DATA RECORDS START
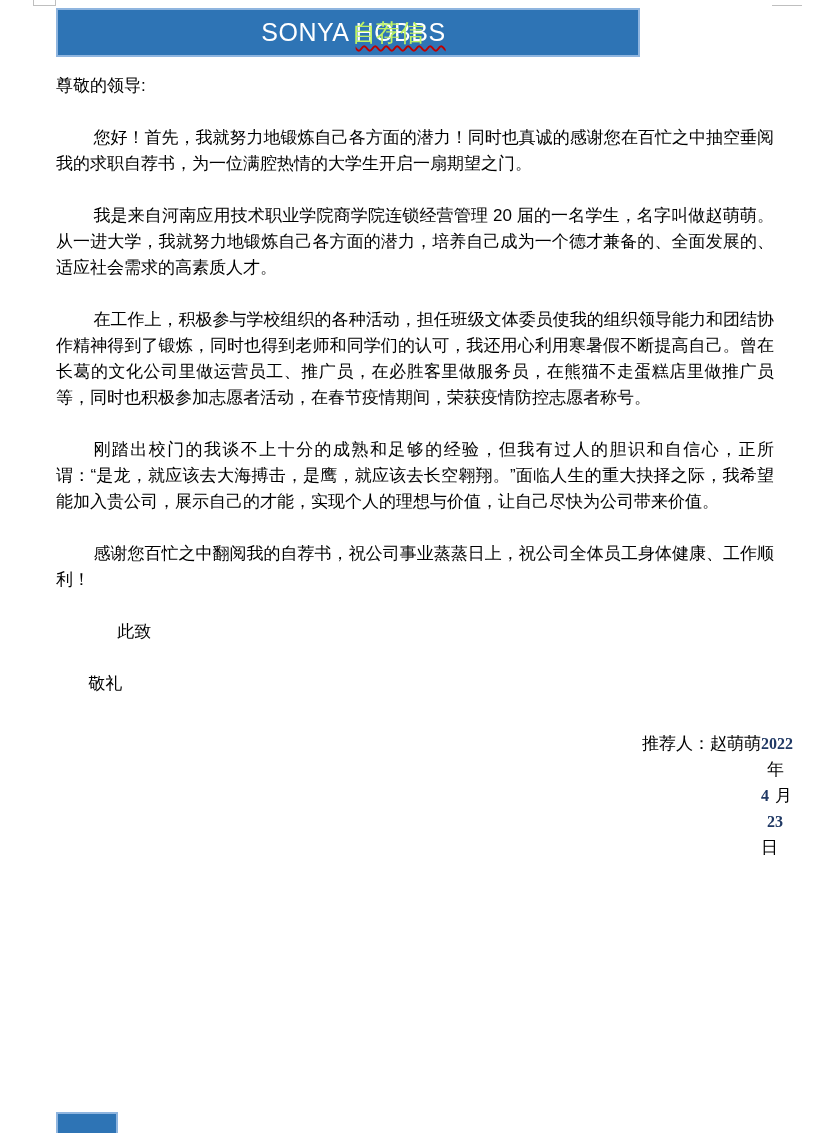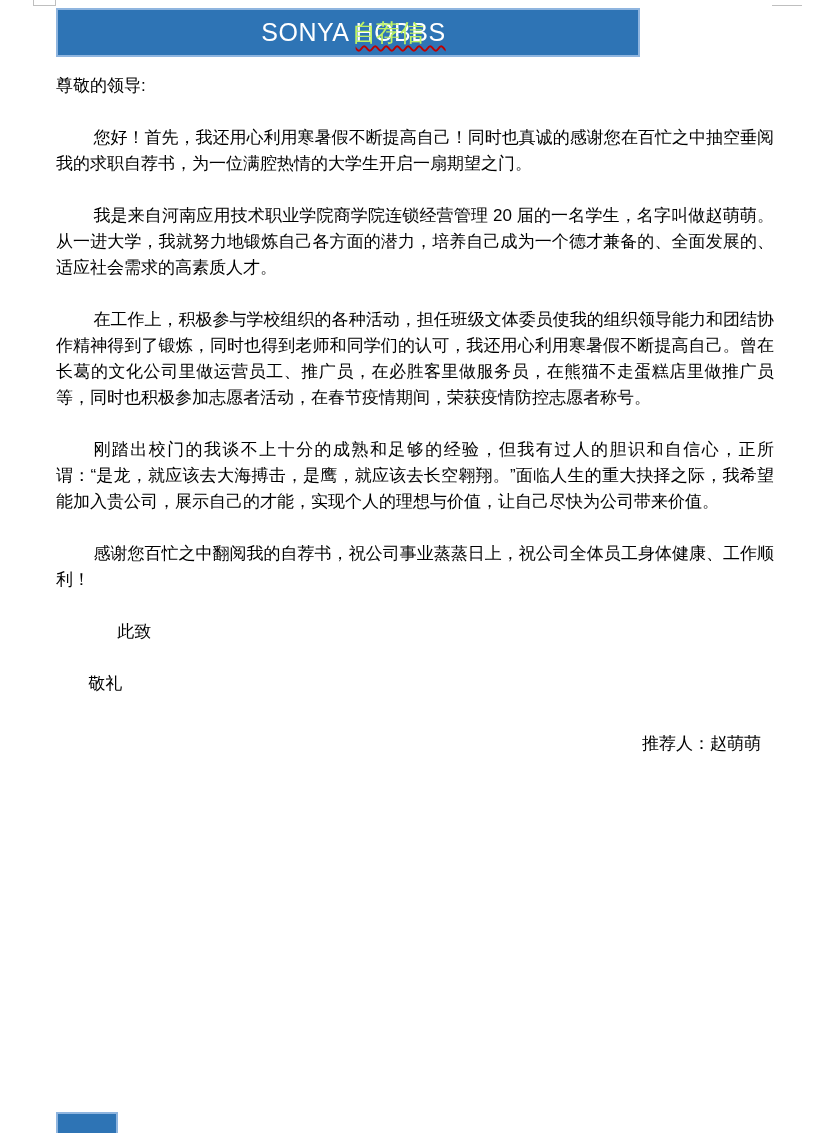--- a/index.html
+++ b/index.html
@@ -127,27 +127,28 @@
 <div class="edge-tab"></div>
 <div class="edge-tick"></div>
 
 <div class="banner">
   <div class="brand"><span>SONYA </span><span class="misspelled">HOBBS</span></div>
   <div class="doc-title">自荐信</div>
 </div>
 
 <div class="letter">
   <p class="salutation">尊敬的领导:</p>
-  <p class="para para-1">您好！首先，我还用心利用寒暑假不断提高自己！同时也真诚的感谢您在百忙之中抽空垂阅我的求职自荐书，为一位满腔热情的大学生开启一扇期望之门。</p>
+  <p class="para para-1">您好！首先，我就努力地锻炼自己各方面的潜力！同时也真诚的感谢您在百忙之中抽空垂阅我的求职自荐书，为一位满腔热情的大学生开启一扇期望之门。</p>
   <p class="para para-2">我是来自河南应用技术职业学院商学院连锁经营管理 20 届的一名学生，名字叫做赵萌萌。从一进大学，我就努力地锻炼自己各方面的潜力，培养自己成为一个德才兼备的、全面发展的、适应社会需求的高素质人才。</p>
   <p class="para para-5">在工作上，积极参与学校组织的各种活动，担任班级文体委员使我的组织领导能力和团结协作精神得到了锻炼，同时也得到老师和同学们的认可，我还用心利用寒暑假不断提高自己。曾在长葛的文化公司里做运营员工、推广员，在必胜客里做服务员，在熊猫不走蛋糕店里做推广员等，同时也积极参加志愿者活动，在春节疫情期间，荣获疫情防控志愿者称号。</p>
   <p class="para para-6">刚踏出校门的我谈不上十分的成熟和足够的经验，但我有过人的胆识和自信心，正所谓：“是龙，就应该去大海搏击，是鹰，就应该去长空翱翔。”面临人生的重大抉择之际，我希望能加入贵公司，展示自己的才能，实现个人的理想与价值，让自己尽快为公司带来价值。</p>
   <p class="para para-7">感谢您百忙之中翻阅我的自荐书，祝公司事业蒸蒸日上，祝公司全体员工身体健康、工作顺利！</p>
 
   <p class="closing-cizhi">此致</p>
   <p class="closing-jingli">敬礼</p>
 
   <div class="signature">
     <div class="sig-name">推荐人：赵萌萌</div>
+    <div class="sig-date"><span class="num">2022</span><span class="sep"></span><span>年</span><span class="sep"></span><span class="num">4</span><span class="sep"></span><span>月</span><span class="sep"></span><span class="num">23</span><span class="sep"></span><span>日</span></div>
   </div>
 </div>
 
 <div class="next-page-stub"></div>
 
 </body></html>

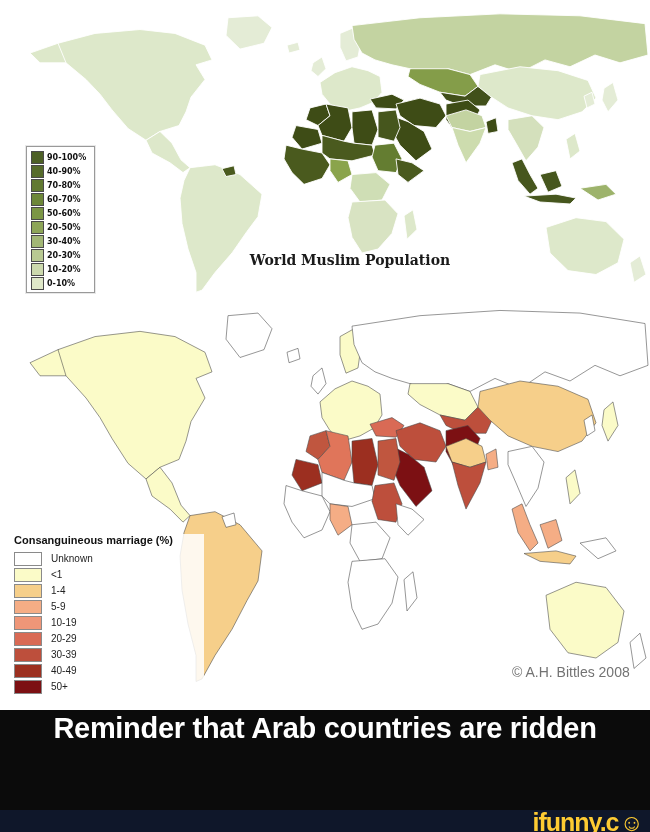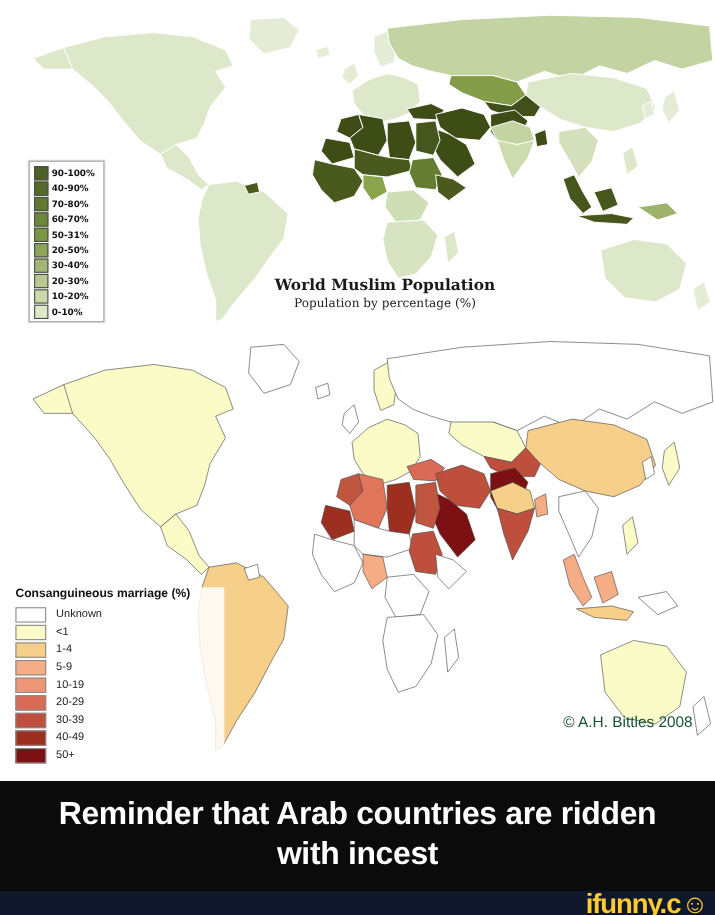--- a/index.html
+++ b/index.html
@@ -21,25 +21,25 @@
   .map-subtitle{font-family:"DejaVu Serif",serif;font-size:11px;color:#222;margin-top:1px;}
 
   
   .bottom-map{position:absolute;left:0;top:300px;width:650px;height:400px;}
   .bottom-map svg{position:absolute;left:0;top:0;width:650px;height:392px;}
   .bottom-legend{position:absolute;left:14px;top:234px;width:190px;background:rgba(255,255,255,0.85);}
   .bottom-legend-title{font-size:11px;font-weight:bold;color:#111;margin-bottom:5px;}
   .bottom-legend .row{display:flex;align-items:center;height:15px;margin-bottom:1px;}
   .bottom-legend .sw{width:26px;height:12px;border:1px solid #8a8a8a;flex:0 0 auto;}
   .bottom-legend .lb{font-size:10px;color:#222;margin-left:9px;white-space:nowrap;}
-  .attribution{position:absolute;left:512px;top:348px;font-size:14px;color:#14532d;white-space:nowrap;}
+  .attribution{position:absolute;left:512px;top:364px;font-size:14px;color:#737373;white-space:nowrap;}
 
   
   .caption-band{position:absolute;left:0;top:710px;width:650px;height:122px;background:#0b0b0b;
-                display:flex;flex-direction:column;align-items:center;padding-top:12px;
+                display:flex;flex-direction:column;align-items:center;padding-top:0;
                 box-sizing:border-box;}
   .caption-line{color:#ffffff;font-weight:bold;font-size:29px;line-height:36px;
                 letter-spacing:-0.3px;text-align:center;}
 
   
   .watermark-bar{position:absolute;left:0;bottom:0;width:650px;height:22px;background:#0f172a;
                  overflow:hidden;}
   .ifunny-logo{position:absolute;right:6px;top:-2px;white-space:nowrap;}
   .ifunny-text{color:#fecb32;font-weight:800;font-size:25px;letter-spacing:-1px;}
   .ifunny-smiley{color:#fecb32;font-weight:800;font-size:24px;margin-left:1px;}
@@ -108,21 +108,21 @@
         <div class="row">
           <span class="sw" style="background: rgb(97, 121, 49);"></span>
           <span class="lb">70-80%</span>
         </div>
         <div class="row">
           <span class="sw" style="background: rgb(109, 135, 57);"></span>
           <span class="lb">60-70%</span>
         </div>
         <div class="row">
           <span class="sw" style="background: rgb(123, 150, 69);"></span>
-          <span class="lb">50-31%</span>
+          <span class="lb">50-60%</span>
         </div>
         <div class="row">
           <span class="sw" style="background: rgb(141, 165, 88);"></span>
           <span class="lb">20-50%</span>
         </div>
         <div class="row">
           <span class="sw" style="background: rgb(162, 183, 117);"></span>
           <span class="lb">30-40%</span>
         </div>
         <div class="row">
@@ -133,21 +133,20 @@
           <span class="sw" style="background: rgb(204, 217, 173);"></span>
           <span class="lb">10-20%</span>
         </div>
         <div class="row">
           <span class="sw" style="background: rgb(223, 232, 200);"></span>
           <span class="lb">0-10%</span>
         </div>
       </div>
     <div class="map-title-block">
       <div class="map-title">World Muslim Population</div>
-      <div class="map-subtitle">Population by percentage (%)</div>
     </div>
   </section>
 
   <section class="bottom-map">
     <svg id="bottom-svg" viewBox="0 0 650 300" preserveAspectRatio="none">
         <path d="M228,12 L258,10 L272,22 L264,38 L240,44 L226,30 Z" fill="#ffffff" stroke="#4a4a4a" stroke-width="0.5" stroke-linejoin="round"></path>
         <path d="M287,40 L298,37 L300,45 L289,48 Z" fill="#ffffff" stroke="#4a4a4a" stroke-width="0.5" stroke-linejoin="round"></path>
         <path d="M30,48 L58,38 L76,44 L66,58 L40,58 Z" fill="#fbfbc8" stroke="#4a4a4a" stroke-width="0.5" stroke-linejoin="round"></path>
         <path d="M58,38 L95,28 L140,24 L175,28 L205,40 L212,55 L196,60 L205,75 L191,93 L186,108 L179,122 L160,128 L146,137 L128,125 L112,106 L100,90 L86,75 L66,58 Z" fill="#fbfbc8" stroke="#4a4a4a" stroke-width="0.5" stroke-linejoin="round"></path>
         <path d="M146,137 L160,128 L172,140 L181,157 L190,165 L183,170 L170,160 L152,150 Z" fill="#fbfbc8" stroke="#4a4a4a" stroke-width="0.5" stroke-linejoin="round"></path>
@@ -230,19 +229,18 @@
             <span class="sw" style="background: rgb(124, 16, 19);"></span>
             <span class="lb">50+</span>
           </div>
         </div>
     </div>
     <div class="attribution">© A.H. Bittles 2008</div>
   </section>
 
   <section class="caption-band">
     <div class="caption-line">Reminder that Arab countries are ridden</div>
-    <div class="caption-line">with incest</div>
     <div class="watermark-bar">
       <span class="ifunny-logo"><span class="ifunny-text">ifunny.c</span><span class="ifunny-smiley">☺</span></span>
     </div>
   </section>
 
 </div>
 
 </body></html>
DATA RECORDS END
- PROBLEM TO WORK ON
An exact copy of every entry above is required, without the pictures.

- RESPONSE TO THE EXERCISE
--- a/index.html
+++ b/index.html
@@ -127,27 +127,28 @@
 <div class="edge-tab"></div>
 <div class="edge-tick"></div>
 
 <div class="banner">
   <div class="brand"><span>SONYA </span><span class="misspelled">HOBBS</span></div>
   <div class="doc-title">自荐信</div>
 </div>
 
 <div class="letter">
   <p class="salutation">尊敬的领导:</p>
-  <p class="para para-1">您好！首先，我还用心利用寒暑假不断提高自己！同时也真诚的感谢您在百忙之中抽空垂阅我的求职自荐书，为一位满腔热情的大学生开启一扇期望之门。</p>
+  <p class="para para-1">您好！首先，我就努力地锻炼自己各方面的潜力！同时也真诚的感谢您在百忙之中抽空垂阅我的求职自荐书，为一位满腔热情的大学生开启一扇期望之门。</p>
   <p class="para para-2">我是来自河南应用技术职业学院商学院连锁经营管理 20 届的一名学生，名字叫做赵萌萌。从一进大学，我就努力地锻炼自己各方面的潜力，培养自己成为一个德才兼备的、全面发展的、适应社会需求的高素质人才。</p>
   <p class="para para-5">在工作上，积极参与学校组织的各种活动，担任班级文体委员使我的组织领导能力和团结协作精神得到了锻炼，同时也得到老师和同学们的认可，我还用心利用寒暑假不断提高自己。曾在长葛的文化公司里做运营员工、推广员，在必胜客里做服务员，在熊猫不走蛋糕店里做推广员等，同时也积极参加志愿者活动，在春节疫情期间，荣获疫情防控志愿者称号。</p>
   <p class="para para-6">刚踏出校门的我谈不上十分的成熟和足够的经验，但我有过人的胆识和自信心，正所谓：“是龙，就应该去大海搏击，是鹰，就应该去长空翱翔。”面临人生的重大抉择之际，我希望能加入贵公司，展示自己的才能，实现个人的理想与价值，让自己尽快为公司带来价值。</p>
   <p class="para para-7">感谢您百忙之中翻阅我的自荐书，祝公司事业蒸蒸日上，祝公司全体员工身体健康、工作顺利！</p>
 
   <p class="closing-cizhi">此致</p>
   <p class="closing-jingli">敬礼</p>
 
   <div class="signature">
     <div class="sig-name">推荐人：赵萌萌</div>
+    <div class="sig-date"><span class="num">2022</span><span class="sep"></span><span>年</span><span class="sep"></span><span class="num">4</span><span class="sep"></span><span>月</span><span class="sep"></span><span class="num">23</span><span class="sep"></span><span>日</span></div>
   </div>
 </div>
 
 <div class="next-page-stub"></div>
 
 </body></html>

--- a/index.html
+++ b/index.html
@@ -21,25 +21,25 @@
   .map-subtitle{font-family:"DejaVu Serif",serif;font-size:11px;color:#222;margin-top:1px;}
 
   
   .bottom-map{position:absolute;left:0;top:300px;width:650px;height:400px;}
   .bottom-map svg{position:absolute;left:0;top:0;width:650px;height:392px;}
   .bottom-legend{position:absolute;left:14px;top:234px;width:190px;background:rgba(255,255,255,0.85);}
   .bottom-legend-title{font-size:11px;font-weight:bold;color:#111;margin-bottom:5px;}
   .bottom-legend .row{display:flex;align-items:center;height:15px;margin-bottom:1px;}
   .bottom-legend .sw{width:26px;height:12px;border:1px solid #8a8a8a;flex:0 0 auto;}
   .bottom-legend .lb{font-size:10px;color:#222;margin-left:9px;white-space:nowrap;}
-  .attribution{position:absolute;left:512px;top:348px;font-size:14px;color:#14532d;white-space:nowrap;}
+  .attribution{position:absolute;left:512px;top:364px;font-size:14px;color:#737373;white-space:nowrap;}
 
   
   .caption-band{position:absolute;left:0;top:710px;width:650px;height:122px;background:#0b0b0b;
-                display:flex;flex-direction:column;align-items:center;padding-top:12px;
+                display:flex;flex-direction:column;align-items:center;padding-top:0;
                 box-sizing:border-box;}
   .caption-line{color:#ffffff;font-weight:bold;font-size:29px;line-height:36px;
                 letter-spacing:-0.3px;text-align:center;}
 
   
   .watermark-bar{position:absolute;left:0;bottom:0;width:650px;height:22px;background:#0f172a;
                  overflow:hidden;}
   .ifunny-logo{position:absolute;right:6px;top:-2px;white-space:nowrap;}
   .ifunny-text{color:#fecb32;font-weight:800;font-size:25px;letter-spacing:-1px;}
   .ifunny-smiley{color:#fecb32;font-weight:800;font-size:24px;margin-left:1px;}
@@ -108,21 +108,21 @@
         <div class="row">
           <span class="sw" style="background: rgb(97, 121, 49);"></span>
           <span class="lb">70-80%</span>
         </div>
         <div class="row">
           <span class="sw" style="background: rgb(109, 135, 57);"></span>
           <span class="lb">60-70%</span>
         </div>
         <div class="row">
           <span class="sw" style="background: rgb(123, 150, 69);"></span>
-          <span class="lb">50-31%</span>
+          <span class="lb">50-60%</span>
         </div>
         <div class="row">
           <span class="sw" style="background: rgb(141, 165, 88);"></span>
           <span class="lb">20-50%</span>
         </div>
         <div class="row">
           <span class="sw" style="background: rgb(162, 183, 117);"></span>
           <span class="lb">30-40%</span>
         </div>
         <div class="row">
@@ -133,21 +133,20 @@
           <span class="sw" style="background: rgb(204, 217, 173);"></span>
           <span class="lb">10-20%</span>
         </div>
         <div class="row">
           <span class="sw" style="background: rgb(223, 232, 200);"></span>
           <span class="lb">0-10%</span>
         </div>
       </div>
     <div class="map-title-block">
       <div class="map-title">World Muslim Population</div>
-      <div class="map-subtitle">Population by percentage (%)</div>
     </div>
   </section>
 
   <section class="bottom-map">
     <svg id="bottom-svg" viewBox="0 0 650 300" preserveAspectRatio="none">
         <path d="M228,12 L258,10 L272,22 L264,38 L240,44 L226,30 Z" fill="#ffffff" stroke="#4a4a4a" stroke-width="0.5" stroke-linejoin="round"></path>
         <path d="M287,40 L298,37 L300,45 L289,48 Z" fill="#ffffff" stroke="#4a4a4a" stroke-width="0.5" stroke-linejoin="round"></path>
         <path d="M30,48 L58,38 L76,44 L66,58 L40,58 Z" fill="#fbfbc8" stroke="#4a4a4a" stroke-width="0.5" stroke-linejoin="round"></path>
         <path d="M58,38 L95,28 L140,24 L175,28 L205,40 L212,55 L196,60 L205,75 L191,93 L186,108 L179,122 L160,128 L146,137 L128,125 L112,106 L100,90 L86,75 L66,58 Z" fill="#fbfbc8" stroke="#4a4a4a" stroke-width="0.5" stroke-linejoin="round"></path>
         <path d="M146,137 L160,128 L172,140 L181,157 L190,165 L183,170 L170,160 L152,150 Z" fill="#fbfbc8" stroke="#4a4a4a" stroke-width="0.5" stroke-linejoin="round"></path>
@@ -230,19 +229,18 @@
             <span class="sw" style="background: rgb(124, 16, 19);"></span>
             <span class="lb">50+</span>
           </div>
         </div>
     </div>
     <div class="attribution">© A.H. Bittles 2008</div>
   </section>
 
   <section class="caption-band">
     <div class="caption-line">Reminder that Arab countries are ridden</div>
-    <div class="caption-line">with incest</div>
     <div class="watermark-bar">
       <span class="ifunny-logo"><span class="ifunny-text">ifunny.c</span><span class="ifunny-smiley">☺</span></span>
     </div>
   </section>
 
 </div>
 
 </body></html>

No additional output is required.